Metadata-Version: 2.4
Name: age_search
Version: 0.1.0
Summary: Unified SQLAlchemy helpers for Apache AGE + pgvector + BM25/FTS + hybrid search.
License-File: LICENSE
Requires-Python: >=3.10
Requires-Dist: pgvector>=0.3.0
Requires-Dist: psycopg[binary]>=3.1.0
Requires-Dist: sqlalchemy>=2.0
Provides-Extra: dev
Requires-Dist: alembic>=1.13; extra == 'dev'
Requires-Dist: pytest>=7; extra == 'dev'
Requires-Dist: ruff>=0.4; extra == 'dev'
Description-Content-Type: text/markdown


# `age_search`
[![CI](https://github.com/webcoderz/age-search/actions/workflows/ci.yml/badge.svg)](https://github.com/webcoderz/age-search/actions/workflows/ci.yml)

A **unified SQLAlchemy extension** that combines:

* **Apache AGE** → graph traversal (Cypher)
* **pgvector** → semantic vector search (cosine, HNSW / IVFFLAT)
* **Postgres FTS** → built-in full-text search
* **BM25 (pg_search / ParadeDB)** → high-quality lexical ranking
* **Hybrid search** → lexical + semantic fusion
* **Graph-constrained search** → search + expand via graph topology

All inside **one Postgres database**, **one SQLAlchemy session**, **one transaction model**.

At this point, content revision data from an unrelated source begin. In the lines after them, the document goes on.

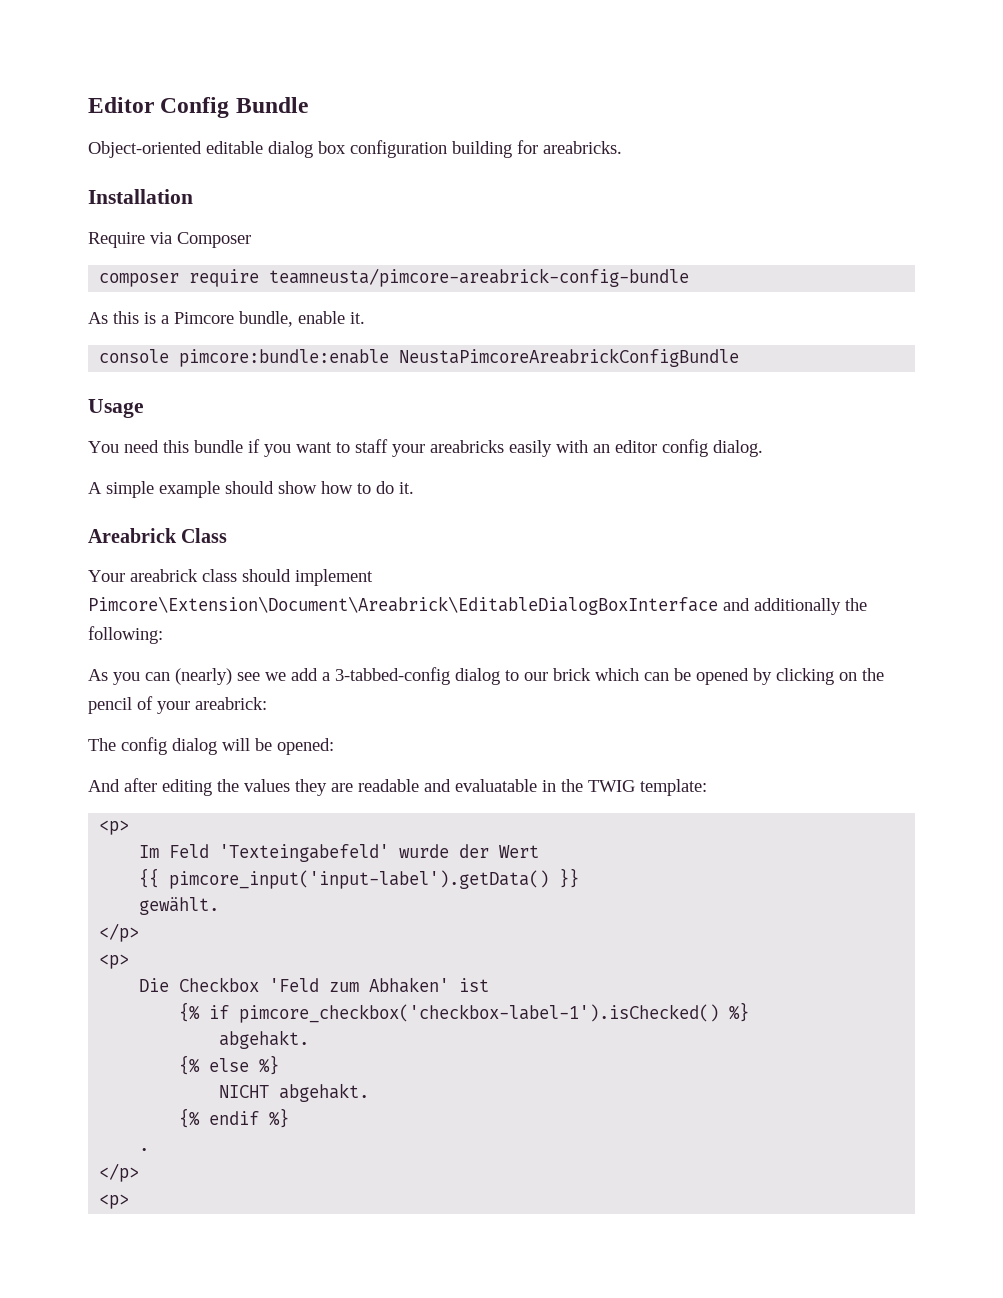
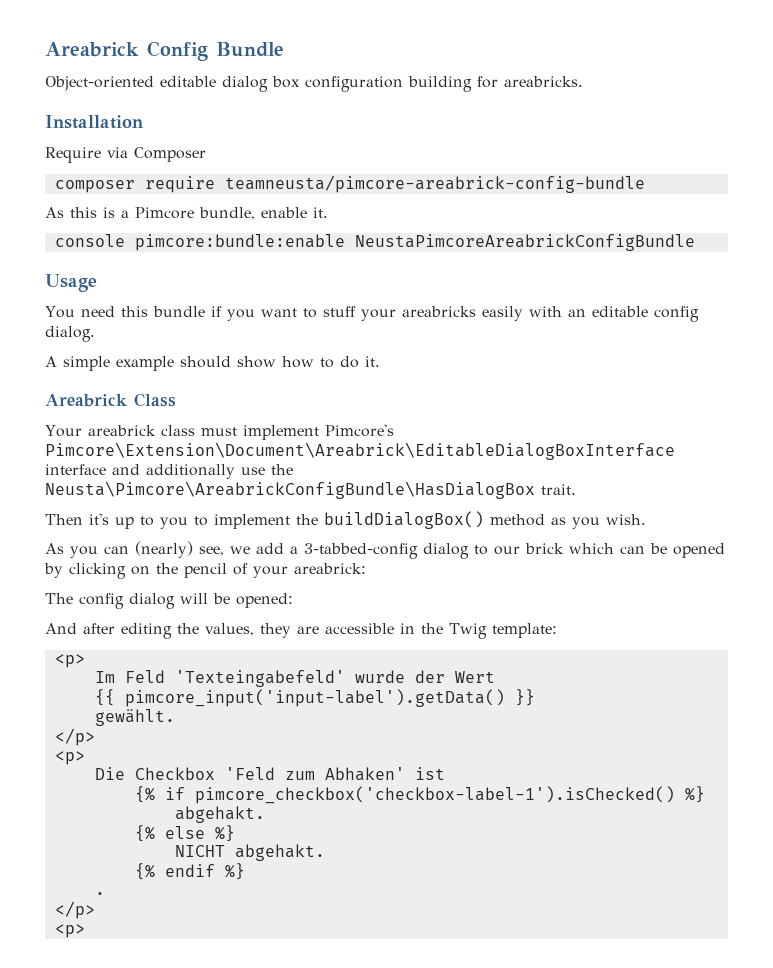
- Editor Config Bundle
+ Areabrick Config Bundle
- You need this bundle if you want to staff your areabricks easily with an editor config dialog.
+ You need this bundle if you want to stuff your areabricks easily with an editable config dialog.
- Your areabrick class should implement Pimcore\Extension\Document\Areabrick\EditableDialogBoxInterface and additionally the following:
+ Your areabrick class must implement Pimcore's Pimcore\Extension\Document\Areabrick\EditableDialogBoxInterface interface and additionally use the Neusta\Pimcore\AreabrickConfigBundle\HasDialogBox trait.
+ Then it's up to you to implement the buildDialogBox() method as you wish.
- As you can (nearly) see we add a 3-tabbed-config dialog to our brick which can be opened by clicking on the pencil of your areabrick:
+ As you can (nearly) see, we add a 3-tabbed-config dialog to our brick which can be opened by clicking on the pencil of your areabrick:
- And after editing the values they are readable and evaluatable in the TWIG template:
+ And after editing the values, they are accessible in the Twig template:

This package does **not** try to pretend graphs are tables.
Instead, it gives you **clean primitives that compose**.

---

## Why this exists

Most systems need all of the following at once:

* semantic similarity (embeddings)
* keyword relevance (BM25 / FTS)
* graph structure (relationships, hops, communities)
* transactional consistency
* deployability (migrations, pooling, ORM)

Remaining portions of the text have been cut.